Thursday, July 7, 2011

Gamma Wave - Wong Jing Yi, Marcus Au, Sean Phua

A gamma wave is a pattern of neural oscillation in humans with a frequency between 25 to 100 Hz. It is the electromagnetic radiation of high frequency. They are given off by stars, and by some radioactive substances.

They are extremely high frequency waves, and carry a large amount of energy. Gamma Waves can also pass through most materials, and are quite difficult to stop. Only some materials like lead or concrete can stop the waves.

As gamma waves can kill living cells, it is used in cancer treatment so that surgery does not need to be used. This is called "Radiotherapy", and works because cancer cells can't repair themselves like healthy cells can when damaged by gamma rays.
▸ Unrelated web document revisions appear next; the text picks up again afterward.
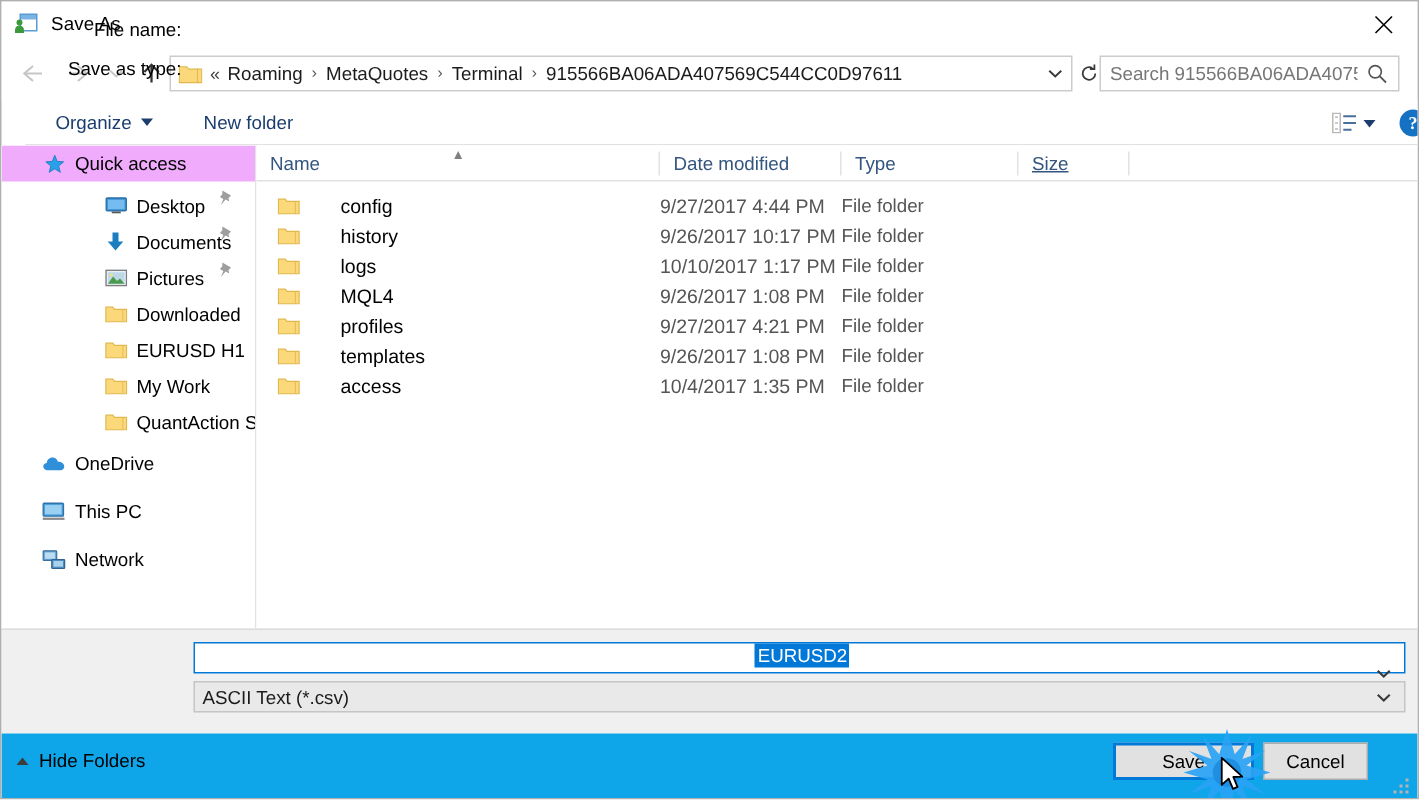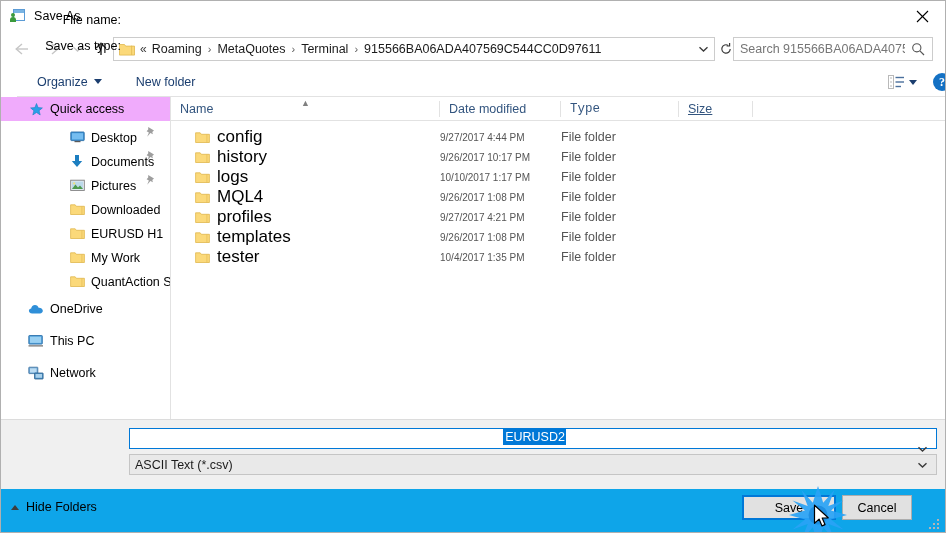--- a/index.html
+++ b/index.html
@@ -675,7 +675,7 @@
           <span>Date modified</span>
         </div>
         <div class="hdr-div" style="left:389px;"></div>
-        <div class="hdr-cell" style="left:390px; width:118px;font-family:Liberation Mono, monospace;">
+        <div class="hdr-cell" style="left:390px; width:118px;">
           <span>Type</span>
         </div>
         <div class="hdr-div" style="left:507px;"></div>

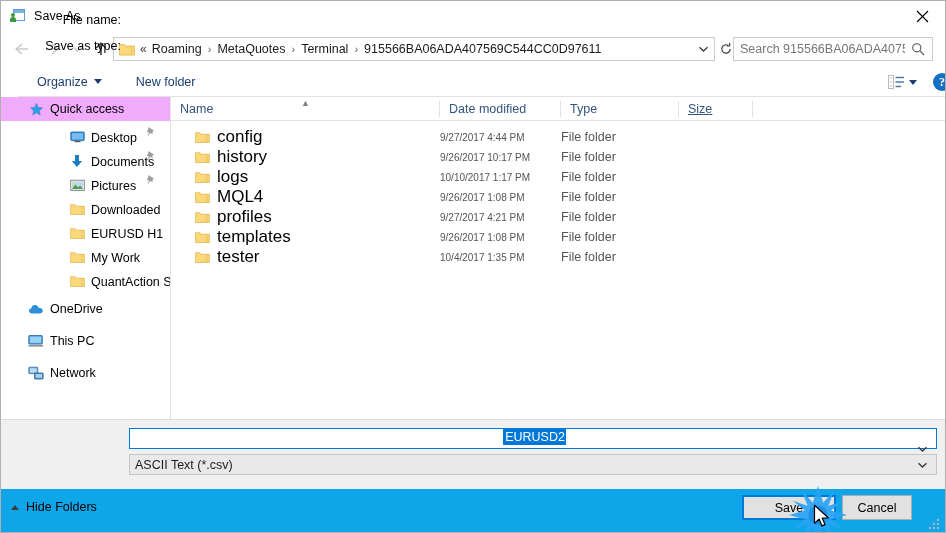--- a/index.html
+++ b/index.html
@@ -277,10 +277,11 @@
     cursor: default;
   }
   .fr-name {
-    position: absolute; left: 24px;
-    display: flex; align-items: center;
-    font-size: 17px;
+    position: absolute; left: 14px;
+    display: flex; align-items: center;
+    font-size: 13px;
     color: #000;
+    gap: 20px;
   }
   .fr-name .fico { margin-right: 7px; display: flex; }
   .fr-date {

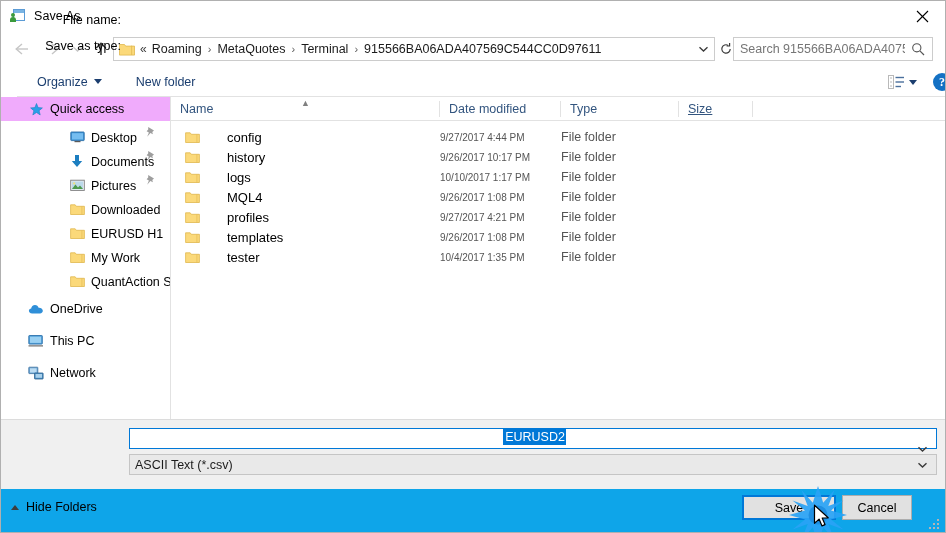--- a/index.html
+++ b/index.html
@@ -286,7 +286,7 @@
   .fr-name .fico { margin-right: 7px; display: flex; }
   .fr-date {
     position: absolute; left: 269px;
-    font-size: 10px; color: #555;
+    font-size: 13px; color: #555;
     white-space: nowrap;
   }
   .fr-type {

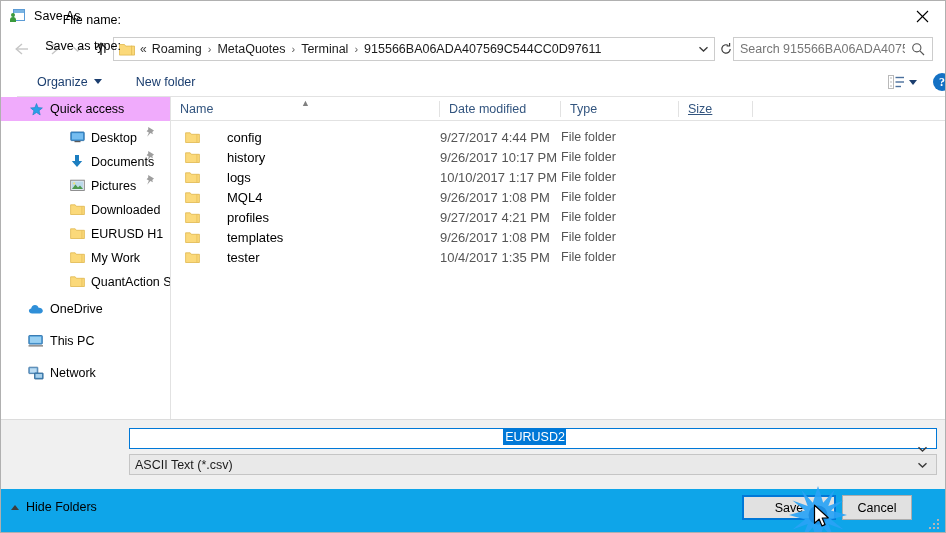--- a/index.html
+++ b/index.html
@@ -780,7 +780,7 @@
               <path d="M11.9 3.3 v8.2" stroke="#e3bc55" stroke-width="0.7"></path>
             </svg>
           </span>
-          <span>tester</span>
+          <span>access</span>
         </span>
         <span class="fr-date">10/4/2017 1:35 PM</span>
         <span class="fr-type">File folder</span>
Another use is Targeted Radiotherapy, where a radioactive substance is used to kill cancer cells - but it's a substance that'll be taken up by a specific part of the body, so the rest of the body only gets a low dose. An example would be using radioactive iodine to treat cancer in the thyroid gland.

Doctors can also put slightly radioactive substances into a patient's body, then scan the patient to detect the gamma rays and build up a picture of what's going on inside the patient. This allows doctors to see the body processes actually working, rather than just looking at still pictures.

This Scintigram shows an asthmatic person's lungs. The patient was given a slightly radioactive gas to breathe, and the picture was taken using a gamma camera to detect the radiation. The colours show the air flow in the lungs.